Many of us deem healthy eating incredibly hard. It can be quite daunting in the beginning, but once you create good habits it will come natural to you. You don’t want to just jump in all or nothing if you are used to eating out several times a week and haven’t worked out since PE in high school. That will set you on the fast track to failure. I have the tendency to have an ‘all or nothing’ mindset to any goals I want to reach. When in reality the best approach is to have balance. Think of it as your job. We all have to take time off to recover so that we can be better at our tasks at hand. I finally learned that just because I eat one cookie doesn’t mean I failed at dieting and eating right. It just means I craved a cookie and ate one and got it out of my system. What got me to finally stick to it and not throw in the towel was creating that balance for myself. Once or twice a week I will indulge in whatever I was craving the prior few days and then move on. I am definitely not perfect and there are times where I end up doing it more like three or four times but you know what that is okay! Your body can handle it as long as you don’t make that a habit.
How do I create my own balance? I would start tracking what you eat in a journal or food log app. Just for a few days see where you fall at when you are eating. It is good to have a gauge at around how many calories you are consuming so you know where to go from there. Many women have this idea that 1200 calories is what they have to diet on and for most women it just is way too low. After you get the hang of tracking what you are eating then I suggest starting to read nutrition labels. See what it is you are eating. Are you getting the micro-nutrients that your body needs to thrive? Most of us aren’t, especially if we eat out for most of our meals. Fast food is very high in calories and have very little to offer your body as far as nutrients go. Once you start learning what food contains then start doing some smart swaps. For instance I opt for whole grain bread that contains fiber and usually cut a bit thinner so it is less calories. Take your favorite meals and swap some of the ingredients for lower calorie versions. I love pizza, I mean who doesn’t? So if I need it during the week I will usually take lavash bread and add a lower calorie marinara, two percent milk mozzarella, which saves a ton of calories, then add my toppings! I opt for high protein options such as turkey pepperoni and Canadian bacon! Pop it in the oven set at three hundred and fifty degrees until the crust is crispy and the cheese has melted which is around nine to ten minutes. You can do this for any of your favorite meals! Will it taste as good as your favorite take-out? Probably not at first but once you get used to eating better you will like it more and more.
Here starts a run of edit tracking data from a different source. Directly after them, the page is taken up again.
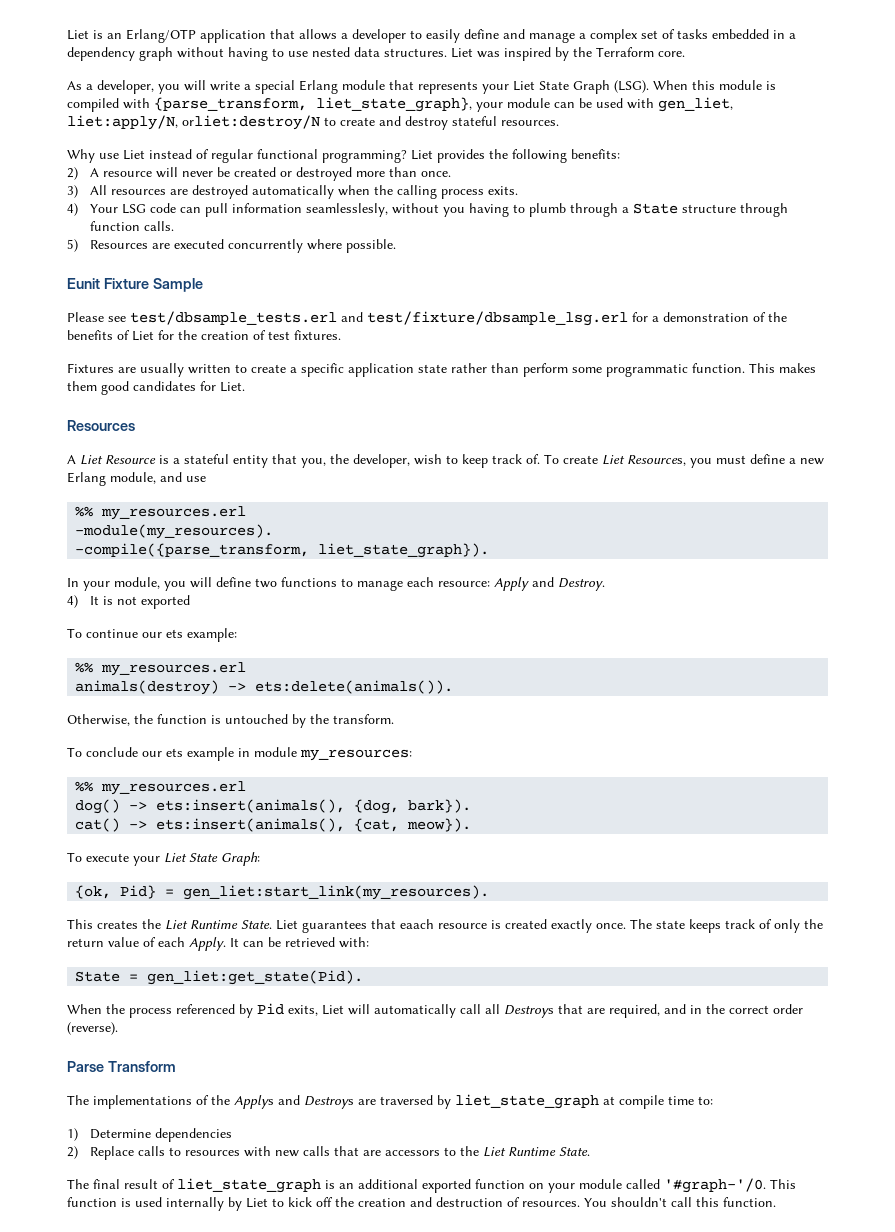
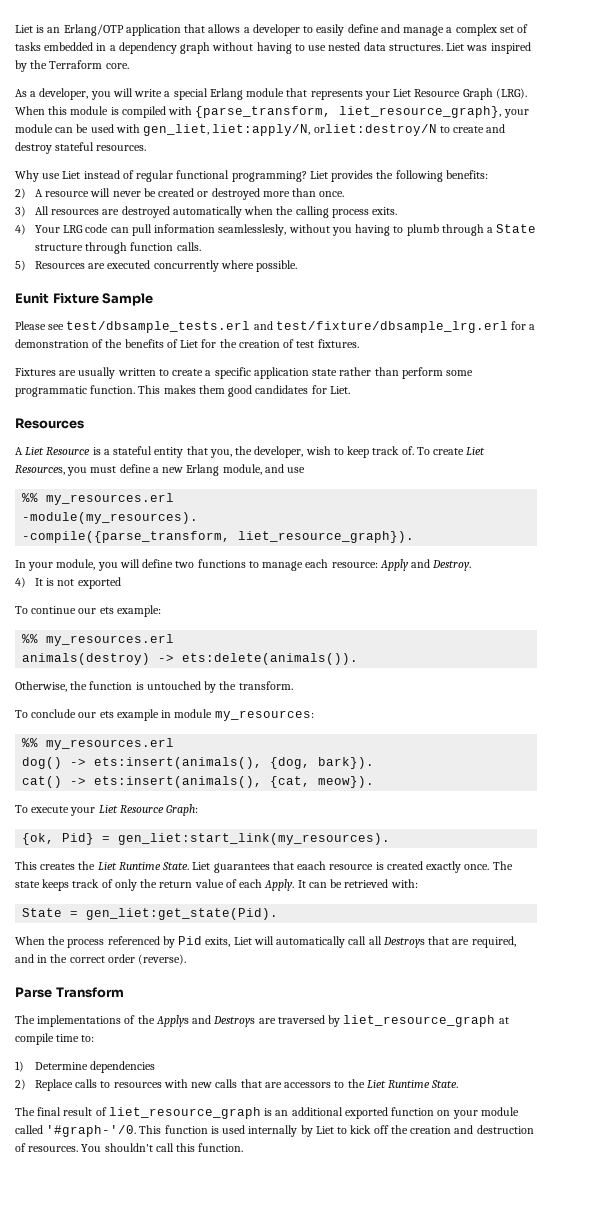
[539,80,649,94] State Graph (LSG). -> [414,88,527,100] Resource Graph (LRG).
[316,97,472,112] liet_state_graph}, -> [339,106,502,118] liet_resource_graph},
[122,204,147,214] LSG -> [63,225,84,233] LRG
[367,311,628,326] test/fixture/dbsample_lsg.erl -> [275,321,508,333] test/fixture/dbsample_lrg.erl
[318,543,490,558] liet_state_graph}). -> [238,531,415,543] liet_resource_graph}).
[189,853,218,862] State -> [119,805,164,813] Resource
[455,1094,599,1109] liet_state_graph -> [343,1015,496,1027] liet_resource_graph
[177,1178,321,1193] liet_state_graph -> [108,1107,261,1119] liet_resource_graph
Finding balance doesn’t have to be a race, just make small changes week by week and eventually it will come more natural to you reach for an apple instead of chips. Another concept I find that has helped me succeed is I don’t eat something if I don’t like it and I am not going to finish it just because it taste really good even though I am full. Listen to your body and eat things that actually make you feel good and give you energy. It is okay to enjoy food with friends and family especially during any holidays and traditions. Afterwards make your next meal something more nutritious. It takes time to find your own balance but you owe it to yourself and your health.